Les 150 ans de gouvernement turc ont renforcé l'économie pastorale qui devait dès lors dominer l'Hortobágy. De grands troupeaux de moutons et de boeufs étaient gardés sur les prairies ouvertes du début du printemps jusqu'à l'automne, puis conduits vers les abris d'hiver à proximité des sources d'eau. Au début du XIXe siècle, ce système prit fin, ruiné par la dévastation économique causée par les guerres napoléoniennes et les changements d'habitude alimentaire. Simultanément, des systèmes de régulation des eaux ont été mis en place. La domestication des eaux du fleuve Tisza élimina les crues et les inondations et draina les marécages qui furent transformés en terres arables, tandis que les prairies naturelles, privées d'eau, perdirent leur fertilité. Les maigres ressources ne suffisaient plus à nourrir les troupeaux et la région connut une grave surexploitation au début du XXe siècle.

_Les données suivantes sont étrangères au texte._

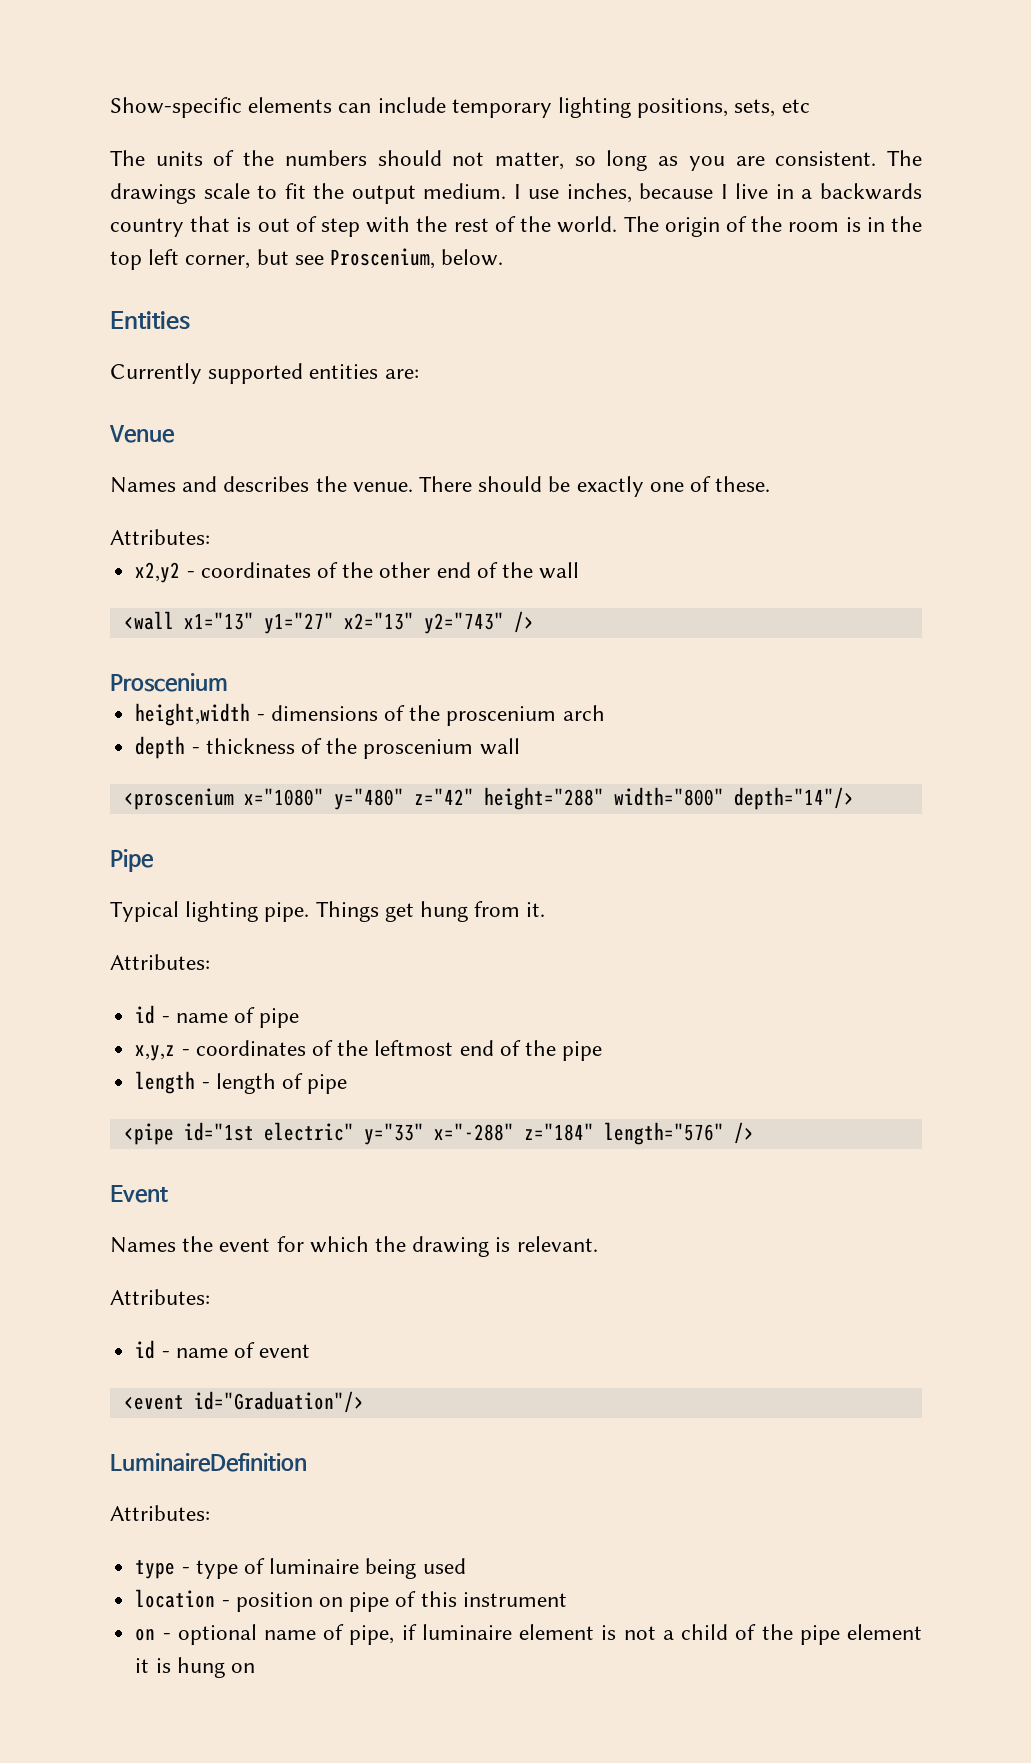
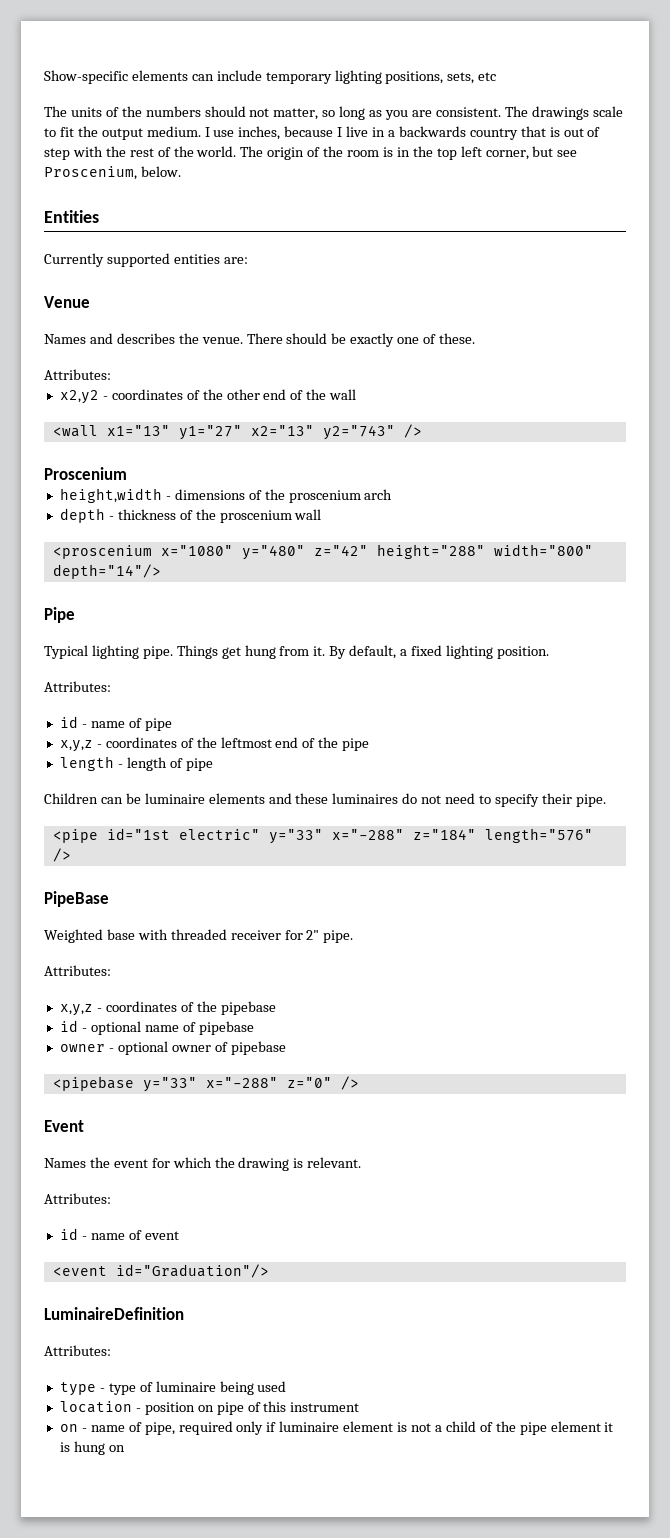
(546, 909) none -> [329,645,549,659] By default, a fixed lighting position.
(348, 1084) none -> [44,793,606,807] // Children can be luminaire elements and these luminaires do not need to specify their pipe.
(754, 1133) none -> [44,891,109,907] [44,929,354,943] [44,965,111,976] [59,1001,276,1016] [59,1020,254,1035] [59,1041,286,1055] [52,1076,359,1092] // PipeBase // Weighted base with threaded receiver for 2" pipe. // Attributes: // x,y,z - coordinates of the pipebase // id - optional name of pipebase // owner - optional owner of pipebase // <pipebase y="33" x="-288" z="0" />
[177,1624,257,1645] optional -> (87, 1430) none
(395, 1635) none -> [178,1421,264,1435] required only

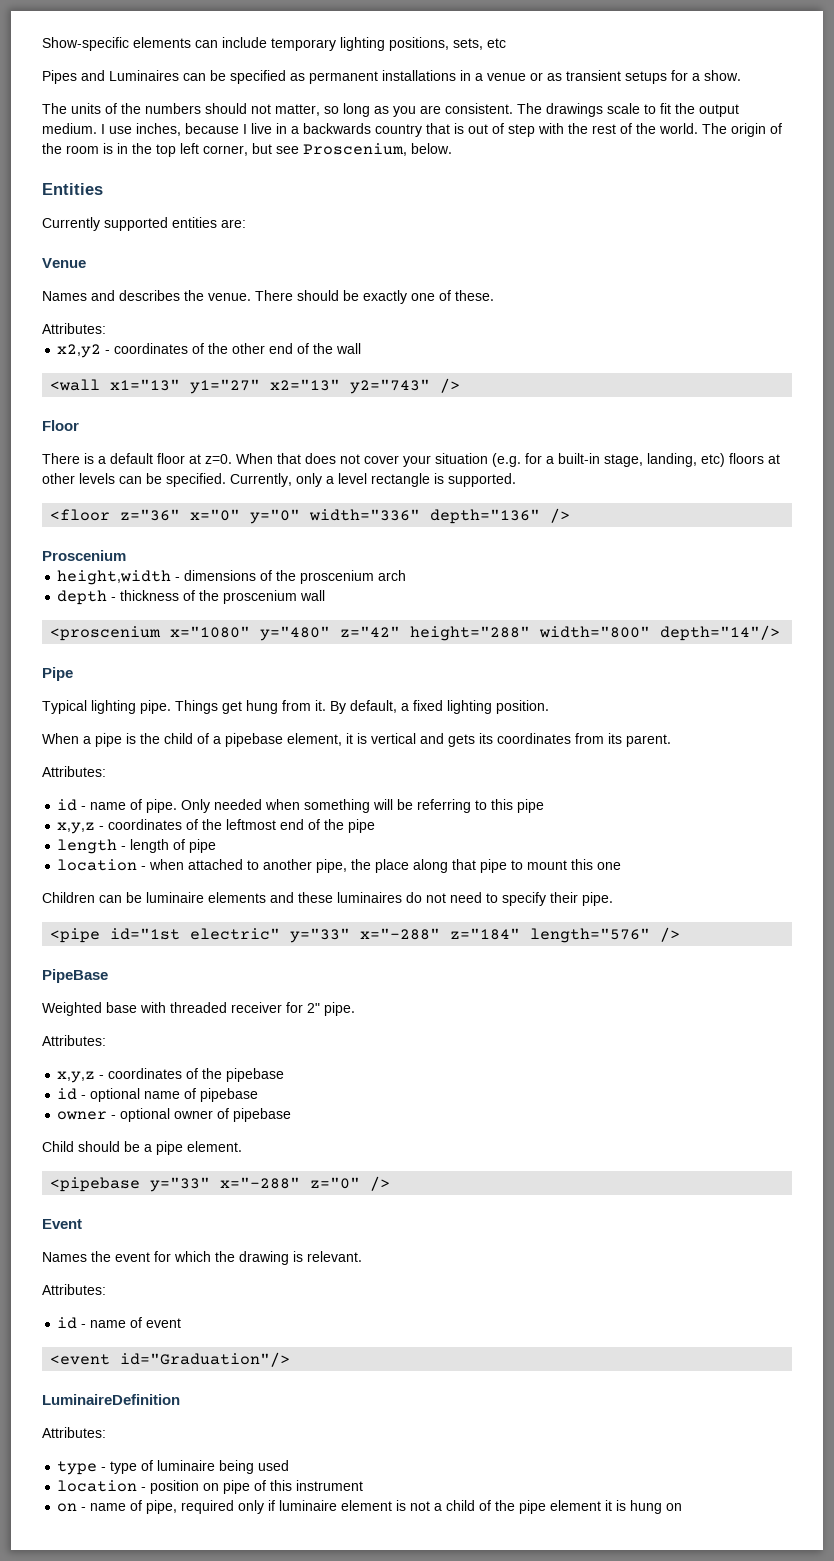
(497, 76) none -> [42,70,741,84] // Pipes and Luminaires can be specified as permanent installations in a venue or as transient setups for a show.
(422, 431) none -> [42,420,79,431] [42,453,780,467] [42,473,516,487] [50,508,571,524] // Floor // There is a default floor at z=0. When that does not cover your situation (e.g. for a built-in stage, landing, etc) floors at other levels can be specified. Currently, only a level rectangle is supported. // <floor z="36" x="0" y="0" width="336" depth="136" />
[44,681,111,692] [59,716,142,728] // Attributes: // id - name of -> [42,733,671,747] [42,766,106,777] [57,799,514,813] // When a pipe is the child of a pipebase element, it is vertical and gets its coordinates from its parent. // Attributes: // id - name of pipe. Only needed when something will be referring to this
(213, 764) none -> [57,859,622,873] // location - when attached to another pipe, the place along that pipe to mount this one
(286, 1048) none -> [42,1141,242,1155] // Child should be a pipe element.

On s'efforça de diversifier les activités dans l'Hortobágy, dont la plus réussie fut la création des étangs à poissons entre 1914 et 1918 et à nouveau dans les années 1950. Les étangs et les lacs couvrent actuellement une superficie de 65km2. L'introduction de la culture du riz dans les années 1950 fut un échec, de même que les projets de reboisement dans les anciens marais asséchés au sol alcalin.